Ni la derecha española quiere los indultos, y ni por asomo los quiere el tribunal sentenciador. Los indultos tendrán lugar, rodeados de polémica, con una profunda grieta entre la derecha y la izquierda españolas. Y todavía dentro de esta última con división de opiniones.

Hay aquella máxima que reza divide y vencerás. Pues es obvio que la cuestión de los indultos ha roto el bloque constitucionalista entre partidarios y feroces detractores. Claro está que también ha provocado opiniones de todo signo y pelaje dentro del independentismo. Una clara mayoría, a favor, ni que sea con la boca pequeña. Y una minoría que abierta o implícitamente los acoge con desdén o extendiendo la sospecha a diestro y siniestro.

Para la estrategia del cuanto peor, mejor, los indultos molestan más que servicio. Para los que defienden el cuanto mejor, mejor, los indultos sirven más que molestan. El problema del cuanto peor, mejor es que no ofrece ningún tipo de alternativa plausible que no sean maximalismos que ni están cerca ni se sabe cómo materializar. "Obriu les presons" fue el clamor de la impotencia. Y en el peor de los casos un arma arrojadiza de desgaste político que, por muy inverosímil que fuera, se pronunciaba con absoluta frivolidad. Incluso desde las filas del mismo partido que ostentaba la presidencia en un ejercicio rocambolesco de atribución de responsabilidades para encañonar a la consellera republicana Ester Capella, titular de Justicia. No hay que decir que nada parecido ni se ha dicho ni se ha exigido ahora que la responsabilidad directa en la gestión de prisiones ha pasado a otras manos.

Es inimaginable pensar que si el Gobierno indultara a los chicos de Altsasu, la izquierda abertzale reaccionara en contra. ¿Quién no tendría que estar contento con que estos chicos volvieran a casa? Durante muchos años, y todavía ahora, la izquierda abertzale exigía acabar con la dispersión de los presos. Es decir, acabar con una política penitenciaria que hacía que los presos vascos estuvieran dispersados por toda España, incluidas las Canarias. "Euskal presoak, euskal herrira" decían. Es decir, los presos vascos, al País Vasco. Campaña que era compatible con el ''Presoak kalera, amnistia osoa". Presos en la calle, amnistía total. Hoy, cada acercamiento de un preso vasco es recibido con alegría por los familiares, por los amigos y por el conjunto de la izquierda abertzale. ¿Qué no dirían si fueran indultados todos de una tacada? ¿Resolvería eso el contencioso vasco? Evidentemente que no. ¿Preferirían una amnistía general? Sin duda. Pero tocan de pies en el suelo. Y saben que a corto plazo es inviable.

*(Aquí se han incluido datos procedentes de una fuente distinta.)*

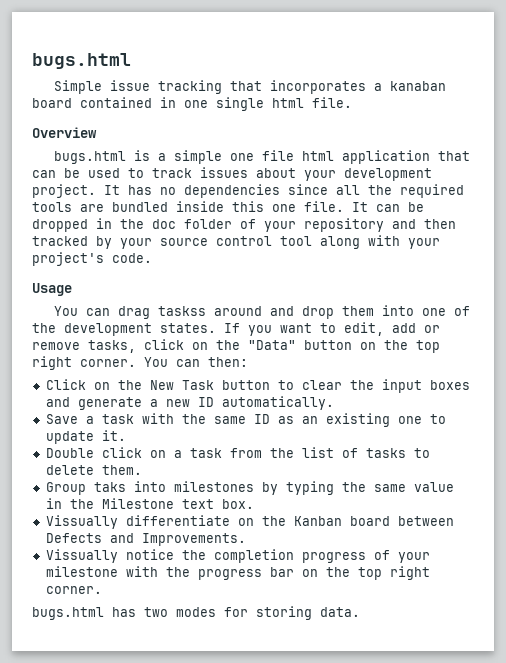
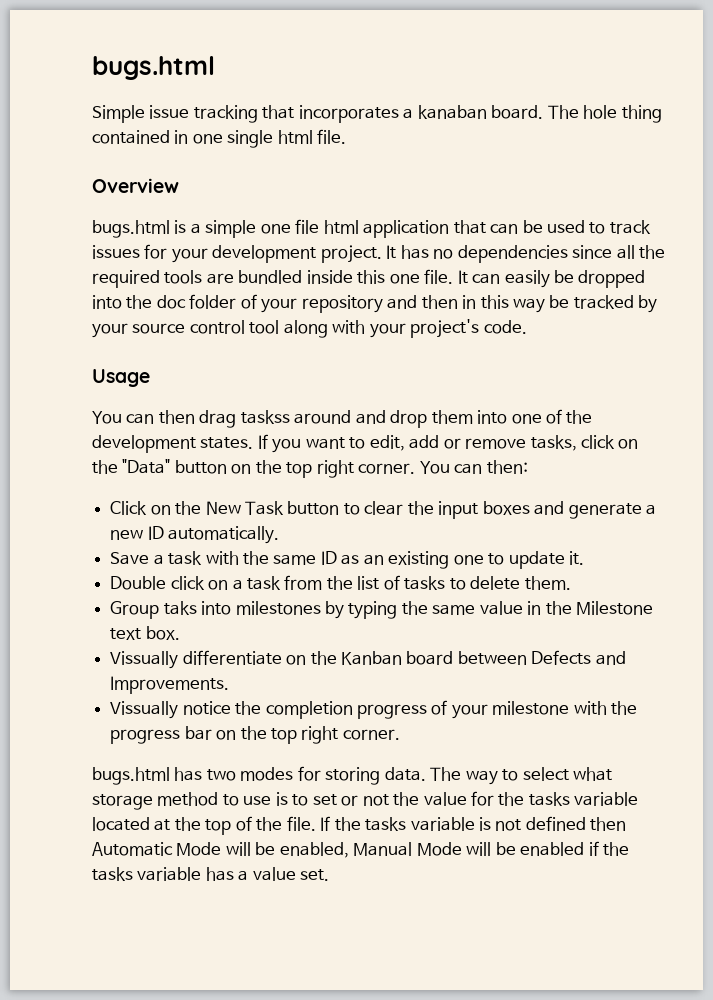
[32,98,72,108] board -> [491,105,662,123] board. The hole thing
[256,168,296,178] about -> [144,244,168,259] for
(400, 208) none -> [504,270,550,288] easily
[96,218,112,229] in -> [92,295,122,309] into
(456, 224) none -> [462,295,570,313] in this way be
(111, 312) none -> [158,410,195,424] then
(360, 612) none -> [430,767,613,785] [92,791,639,810] [92,816,627,835] [92,841,629,858] [92,867,330,881] The way to select what storage method to use is to set or not the value for the tasks variable located at the top of the file. If the tasks variable is not defined then Automatic Mode will be enabled, Manual Mode will be enabled if the tasks variable has a value set.

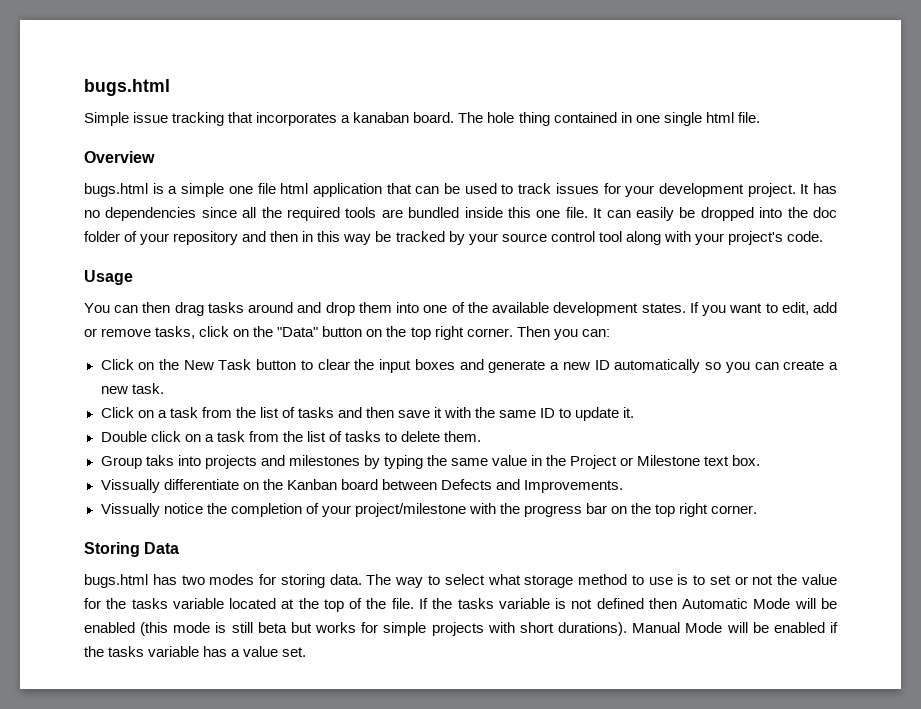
[240,410,290,424] taskss -> [207,302,244,313] tasks
(593, 417) none -> [492,302,550,313] available
[419,460,528,474] You can then: -> [516,326,610,340] Then you can:
[168,526,280,544] [110,551,484,569] automatically. // Save a task with the same ID as an existing one -> [614,359,838,373] [100,383,164,394] [100,407,556,418] automatically so you can create a new task. // Click on a task from the list of tasks and then save it with the same ID
(232, 608) none -> [204,455,285,469] projects and
(572, 608) none -> [570,455,634,469] Project or
[356,700,570,719] progress of your milestone -> [305,503,466,517] of your project/milestone
(400, 734) none -> [84,542,180,557] // Storing Data
[279,842,349,858] enabled, -> [84,622,628,636] enabled (this mode is still beta but works for simple projects with short durations).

Después de años y años en el cuanto peor, mejor, la izquierda abertzale hizo un cambio de rumbo, de estrategia, que ha servido para maximizar su apoyo electoral pero también para ir excarcelando presos, con un goteo constante, y para ir acercando progresivamente al colectivo a prisiones vascas. Y es obvio que ahora, cuando el Gobierno vasco asuma las competencias en prisiones, se aplicarán todos cuyos beneficios penitenciarios de los que hasta ahora han sido privados la inmensa mayoría. Desde permisos de trabajo a terceros grados, a la vez que se acabará con la doble pena impuesta a los familiares que tenían que recorrer hasta mil kilómetros para ir a ver sus seres amados, hasta llegar al extremo que se han sucedido las muertes en carretera, acentuando el sufrimiento y el dolor.

Los indultos son una modesta victoria del independentismo frente la represión y el autoritarismo. Y una alegría. No resuelven la situación de los exiliados, ni de todos aquellos millares de personas que esperan un proceso penal, ni la extorsión económica, ni la situación de dependencia del país. Ni siquiera resuelven la situación de Raül Romeva que vive pendiente de un segundo proceso penal además de la amenaza del Tribunal de Cuentas. Pero permitirá que más de medio Gobierno del 1 de Octubre pueda volver a casa y pisar la calle después de cerca de cuatro años. Y si esta no es una buena noticia se hace difícil de decir cuál de tangible lo puede ser y cuál la alternativa. Ni una flor significa que sea verano, ni dos primavera republicana. Pero en este largo camino, todo paso más es un paso adelante.